I see GC.@preserve used here (actually also at StaticCompiler.jl in one place), and it's a bit confusing.

It got me thinking, while this package is for use with StaticCompiler, and then not supporting Windows since it doesn't, does it make send to use it without? That might explain if you use with full Julia, its runtime and the GC.

You can use ManualMemory.jl only (or just Libc.malloc) and/or Bumper.jl, so this package doesn't maybe provide much for use with the full runtime. It seems all it has or most at least it to work around the limitations when you don't have the runtime (and then all features).

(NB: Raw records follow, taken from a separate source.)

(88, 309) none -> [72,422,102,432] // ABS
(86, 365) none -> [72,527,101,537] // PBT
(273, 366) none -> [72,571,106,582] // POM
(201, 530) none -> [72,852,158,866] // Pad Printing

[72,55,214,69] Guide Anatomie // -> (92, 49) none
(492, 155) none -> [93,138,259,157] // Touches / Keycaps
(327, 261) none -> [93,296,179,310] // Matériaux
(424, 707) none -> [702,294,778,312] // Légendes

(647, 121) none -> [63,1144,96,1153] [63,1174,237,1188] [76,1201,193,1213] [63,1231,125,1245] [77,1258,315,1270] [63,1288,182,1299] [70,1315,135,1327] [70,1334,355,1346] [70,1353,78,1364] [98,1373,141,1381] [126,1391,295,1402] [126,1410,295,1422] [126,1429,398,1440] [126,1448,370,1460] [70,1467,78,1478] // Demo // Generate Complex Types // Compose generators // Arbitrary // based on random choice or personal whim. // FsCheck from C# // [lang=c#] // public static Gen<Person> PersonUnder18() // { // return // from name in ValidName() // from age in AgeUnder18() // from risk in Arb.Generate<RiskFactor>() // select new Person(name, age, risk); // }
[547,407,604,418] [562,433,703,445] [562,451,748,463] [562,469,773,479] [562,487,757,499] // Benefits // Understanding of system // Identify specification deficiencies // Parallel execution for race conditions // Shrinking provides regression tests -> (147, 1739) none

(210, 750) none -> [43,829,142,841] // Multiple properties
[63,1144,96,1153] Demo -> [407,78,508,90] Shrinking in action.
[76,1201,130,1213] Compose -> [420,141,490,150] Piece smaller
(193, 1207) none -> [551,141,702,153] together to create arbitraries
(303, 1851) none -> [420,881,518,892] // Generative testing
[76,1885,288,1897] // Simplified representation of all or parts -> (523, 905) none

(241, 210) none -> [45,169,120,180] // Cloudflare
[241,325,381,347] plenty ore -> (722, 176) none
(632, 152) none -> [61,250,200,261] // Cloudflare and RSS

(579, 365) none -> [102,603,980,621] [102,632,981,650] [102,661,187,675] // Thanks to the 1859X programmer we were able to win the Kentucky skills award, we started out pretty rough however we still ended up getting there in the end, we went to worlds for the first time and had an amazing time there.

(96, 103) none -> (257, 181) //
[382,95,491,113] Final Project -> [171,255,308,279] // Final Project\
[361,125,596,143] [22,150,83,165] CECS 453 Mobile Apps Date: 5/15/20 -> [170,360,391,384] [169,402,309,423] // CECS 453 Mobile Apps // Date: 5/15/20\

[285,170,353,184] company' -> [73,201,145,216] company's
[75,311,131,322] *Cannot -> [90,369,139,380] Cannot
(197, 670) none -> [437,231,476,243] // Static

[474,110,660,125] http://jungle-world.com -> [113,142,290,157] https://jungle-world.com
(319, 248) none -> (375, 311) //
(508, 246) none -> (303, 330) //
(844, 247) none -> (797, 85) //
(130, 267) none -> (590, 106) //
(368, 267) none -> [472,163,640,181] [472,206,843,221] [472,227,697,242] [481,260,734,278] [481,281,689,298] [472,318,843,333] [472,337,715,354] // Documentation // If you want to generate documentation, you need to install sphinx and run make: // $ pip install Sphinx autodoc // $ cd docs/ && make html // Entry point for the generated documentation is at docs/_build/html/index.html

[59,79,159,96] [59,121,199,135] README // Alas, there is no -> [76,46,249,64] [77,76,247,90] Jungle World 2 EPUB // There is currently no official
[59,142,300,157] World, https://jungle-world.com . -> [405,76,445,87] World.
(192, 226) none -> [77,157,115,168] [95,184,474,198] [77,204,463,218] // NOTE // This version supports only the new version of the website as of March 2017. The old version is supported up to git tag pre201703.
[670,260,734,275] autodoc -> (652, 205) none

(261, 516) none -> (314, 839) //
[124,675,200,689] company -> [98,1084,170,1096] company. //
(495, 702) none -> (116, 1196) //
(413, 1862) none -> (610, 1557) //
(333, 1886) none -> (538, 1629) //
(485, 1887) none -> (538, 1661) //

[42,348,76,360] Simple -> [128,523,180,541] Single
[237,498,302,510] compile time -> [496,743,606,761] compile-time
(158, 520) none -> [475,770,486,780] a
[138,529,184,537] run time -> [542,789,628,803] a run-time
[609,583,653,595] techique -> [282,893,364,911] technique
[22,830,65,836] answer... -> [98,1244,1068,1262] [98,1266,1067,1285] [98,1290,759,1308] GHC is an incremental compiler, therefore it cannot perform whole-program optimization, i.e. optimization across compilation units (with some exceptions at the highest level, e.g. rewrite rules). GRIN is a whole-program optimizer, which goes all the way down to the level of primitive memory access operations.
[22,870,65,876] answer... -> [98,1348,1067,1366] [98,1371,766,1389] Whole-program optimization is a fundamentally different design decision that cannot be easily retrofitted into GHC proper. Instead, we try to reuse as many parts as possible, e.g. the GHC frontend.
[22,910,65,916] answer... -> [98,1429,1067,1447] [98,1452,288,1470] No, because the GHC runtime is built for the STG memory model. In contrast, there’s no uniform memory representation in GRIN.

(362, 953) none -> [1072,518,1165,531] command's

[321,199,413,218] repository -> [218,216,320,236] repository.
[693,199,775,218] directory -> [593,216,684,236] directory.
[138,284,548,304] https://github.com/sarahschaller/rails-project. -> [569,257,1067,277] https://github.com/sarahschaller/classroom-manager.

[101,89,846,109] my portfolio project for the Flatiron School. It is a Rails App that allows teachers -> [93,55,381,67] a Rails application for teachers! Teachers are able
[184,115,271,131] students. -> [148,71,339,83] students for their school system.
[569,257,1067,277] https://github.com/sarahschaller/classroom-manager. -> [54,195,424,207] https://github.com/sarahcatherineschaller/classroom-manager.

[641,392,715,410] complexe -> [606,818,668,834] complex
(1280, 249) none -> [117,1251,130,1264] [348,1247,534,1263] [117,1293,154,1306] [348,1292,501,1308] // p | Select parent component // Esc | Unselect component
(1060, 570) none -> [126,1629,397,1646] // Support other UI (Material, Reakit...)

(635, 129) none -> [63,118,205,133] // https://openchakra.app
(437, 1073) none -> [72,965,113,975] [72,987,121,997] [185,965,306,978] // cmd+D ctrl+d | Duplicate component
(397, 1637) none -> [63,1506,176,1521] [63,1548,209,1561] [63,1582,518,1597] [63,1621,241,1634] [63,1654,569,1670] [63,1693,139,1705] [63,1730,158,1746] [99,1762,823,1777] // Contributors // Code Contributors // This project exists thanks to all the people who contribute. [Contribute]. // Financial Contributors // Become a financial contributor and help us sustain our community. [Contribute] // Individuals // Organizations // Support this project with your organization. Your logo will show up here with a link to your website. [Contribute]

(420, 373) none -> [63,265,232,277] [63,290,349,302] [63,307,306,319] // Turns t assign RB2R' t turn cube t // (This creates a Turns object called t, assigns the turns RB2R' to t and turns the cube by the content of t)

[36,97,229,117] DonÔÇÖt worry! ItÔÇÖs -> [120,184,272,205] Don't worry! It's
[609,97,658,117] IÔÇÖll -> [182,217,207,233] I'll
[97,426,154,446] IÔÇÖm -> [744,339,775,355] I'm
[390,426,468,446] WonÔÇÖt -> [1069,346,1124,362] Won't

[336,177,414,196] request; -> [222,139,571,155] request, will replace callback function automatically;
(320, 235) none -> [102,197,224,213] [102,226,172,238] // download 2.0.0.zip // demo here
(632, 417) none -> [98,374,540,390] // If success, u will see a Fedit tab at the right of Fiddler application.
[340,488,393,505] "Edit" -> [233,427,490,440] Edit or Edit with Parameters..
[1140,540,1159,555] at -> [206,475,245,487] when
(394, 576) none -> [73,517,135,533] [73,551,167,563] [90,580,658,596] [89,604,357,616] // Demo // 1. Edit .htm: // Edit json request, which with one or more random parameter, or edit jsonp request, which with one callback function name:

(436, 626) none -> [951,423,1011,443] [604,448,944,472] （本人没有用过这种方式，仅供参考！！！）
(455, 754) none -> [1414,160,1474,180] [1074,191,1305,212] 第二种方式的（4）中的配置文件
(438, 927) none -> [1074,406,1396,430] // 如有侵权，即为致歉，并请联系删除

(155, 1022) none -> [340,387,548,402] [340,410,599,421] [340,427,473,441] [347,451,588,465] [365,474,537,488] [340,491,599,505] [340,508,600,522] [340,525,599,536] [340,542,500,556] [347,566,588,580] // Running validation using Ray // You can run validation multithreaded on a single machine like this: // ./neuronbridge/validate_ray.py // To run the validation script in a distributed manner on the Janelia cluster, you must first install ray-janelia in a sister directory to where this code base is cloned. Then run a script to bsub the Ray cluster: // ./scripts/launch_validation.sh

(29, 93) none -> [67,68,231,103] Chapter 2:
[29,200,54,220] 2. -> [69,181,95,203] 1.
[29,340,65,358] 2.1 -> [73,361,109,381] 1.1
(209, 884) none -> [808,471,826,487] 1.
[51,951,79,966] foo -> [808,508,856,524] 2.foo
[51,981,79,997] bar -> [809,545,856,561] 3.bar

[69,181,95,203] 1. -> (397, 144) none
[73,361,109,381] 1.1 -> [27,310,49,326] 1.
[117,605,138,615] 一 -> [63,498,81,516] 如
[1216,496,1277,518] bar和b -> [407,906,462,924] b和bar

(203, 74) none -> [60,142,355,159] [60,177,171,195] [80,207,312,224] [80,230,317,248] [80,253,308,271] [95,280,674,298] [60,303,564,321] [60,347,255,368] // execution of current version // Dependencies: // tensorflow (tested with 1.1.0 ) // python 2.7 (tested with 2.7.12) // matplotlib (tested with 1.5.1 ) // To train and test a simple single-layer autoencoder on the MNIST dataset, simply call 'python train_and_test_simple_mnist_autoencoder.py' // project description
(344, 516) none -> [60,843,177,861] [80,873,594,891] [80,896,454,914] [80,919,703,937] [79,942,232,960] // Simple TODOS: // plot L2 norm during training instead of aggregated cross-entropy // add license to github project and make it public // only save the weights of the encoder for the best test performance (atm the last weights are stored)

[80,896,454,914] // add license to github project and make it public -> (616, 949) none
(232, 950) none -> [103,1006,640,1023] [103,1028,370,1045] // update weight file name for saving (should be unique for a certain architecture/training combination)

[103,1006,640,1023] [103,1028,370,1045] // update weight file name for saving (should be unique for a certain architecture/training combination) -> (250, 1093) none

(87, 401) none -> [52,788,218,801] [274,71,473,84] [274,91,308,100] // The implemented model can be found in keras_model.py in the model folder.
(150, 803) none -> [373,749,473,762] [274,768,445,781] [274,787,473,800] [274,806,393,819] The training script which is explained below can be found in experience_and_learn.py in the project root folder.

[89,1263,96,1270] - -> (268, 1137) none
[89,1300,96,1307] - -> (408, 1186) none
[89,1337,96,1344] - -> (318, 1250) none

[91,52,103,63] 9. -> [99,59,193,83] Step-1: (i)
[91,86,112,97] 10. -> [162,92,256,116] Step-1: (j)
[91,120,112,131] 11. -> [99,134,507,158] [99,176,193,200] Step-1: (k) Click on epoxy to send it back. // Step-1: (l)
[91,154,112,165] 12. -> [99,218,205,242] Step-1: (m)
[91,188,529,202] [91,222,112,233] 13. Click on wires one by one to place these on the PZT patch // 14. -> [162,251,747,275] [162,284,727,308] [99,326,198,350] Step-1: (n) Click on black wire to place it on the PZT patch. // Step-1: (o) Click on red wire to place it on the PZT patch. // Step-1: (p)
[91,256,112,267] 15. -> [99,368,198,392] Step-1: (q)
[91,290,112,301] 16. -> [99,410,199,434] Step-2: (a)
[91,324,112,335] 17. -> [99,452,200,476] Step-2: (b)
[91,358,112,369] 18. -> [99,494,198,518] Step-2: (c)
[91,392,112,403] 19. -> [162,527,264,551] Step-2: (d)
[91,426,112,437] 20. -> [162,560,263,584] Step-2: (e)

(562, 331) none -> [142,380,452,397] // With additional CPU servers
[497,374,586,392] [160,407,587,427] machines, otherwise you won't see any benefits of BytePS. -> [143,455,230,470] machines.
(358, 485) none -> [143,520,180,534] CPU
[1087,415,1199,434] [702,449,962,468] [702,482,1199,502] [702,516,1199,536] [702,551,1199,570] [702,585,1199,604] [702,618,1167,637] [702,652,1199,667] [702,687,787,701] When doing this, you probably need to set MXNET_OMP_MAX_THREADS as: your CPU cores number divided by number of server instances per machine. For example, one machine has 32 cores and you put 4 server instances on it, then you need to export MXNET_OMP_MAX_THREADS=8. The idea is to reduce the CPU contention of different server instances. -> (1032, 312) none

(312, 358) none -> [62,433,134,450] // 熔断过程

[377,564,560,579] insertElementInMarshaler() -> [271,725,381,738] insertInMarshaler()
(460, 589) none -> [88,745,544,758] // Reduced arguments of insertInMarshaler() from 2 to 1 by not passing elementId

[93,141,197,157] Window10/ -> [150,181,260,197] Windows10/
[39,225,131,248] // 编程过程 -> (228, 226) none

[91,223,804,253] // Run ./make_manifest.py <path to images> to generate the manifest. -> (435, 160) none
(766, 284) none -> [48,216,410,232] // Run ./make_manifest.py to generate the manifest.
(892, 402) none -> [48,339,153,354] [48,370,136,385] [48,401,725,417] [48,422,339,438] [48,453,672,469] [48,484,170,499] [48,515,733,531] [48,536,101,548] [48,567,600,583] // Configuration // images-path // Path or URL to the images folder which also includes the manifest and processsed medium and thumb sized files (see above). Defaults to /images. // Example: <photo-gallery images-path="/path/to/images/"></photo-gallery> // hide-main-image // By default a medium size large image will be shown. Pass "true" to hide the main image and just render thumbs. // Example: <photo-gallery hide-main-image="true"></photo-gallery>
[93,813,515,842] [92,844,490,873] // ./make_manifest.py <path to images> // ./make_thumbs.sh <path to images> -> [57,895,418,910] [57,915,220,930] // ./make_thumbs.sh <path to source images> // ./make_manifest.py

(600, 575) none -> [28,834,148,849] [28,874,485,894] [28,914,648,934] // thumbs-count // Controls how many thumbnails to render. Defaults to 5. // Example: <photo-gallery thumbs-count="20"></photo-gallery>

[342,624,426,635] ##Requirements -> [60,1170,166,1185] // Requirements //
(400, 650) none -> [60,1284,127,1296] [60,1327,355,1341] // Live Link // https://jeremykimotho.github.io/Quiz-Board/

Another question, you mention threads not supported. You mean Julia's i.e. @threads (for some reason it requires the runtime, not sure it requires GC and that's (only) why). But that's for spawning threads (or at least using already prespawned). It seems to be if you're calling from say C, or Python, and make threads there, then you can call from threads to Julia, also if using these static packages. Can you confirm? I mean then without automatic speedup, i.e. to work on the same problem. But that could potentially also happen some way.

One more, does it also make sense to use this package for GPUCompiler.jl (or is it fully featured already for what applies to GPUs)? Or at least part of the functionality here? I guess excluding all malloc related or related to printing. Maybe that only leaves out e.g. RNGs.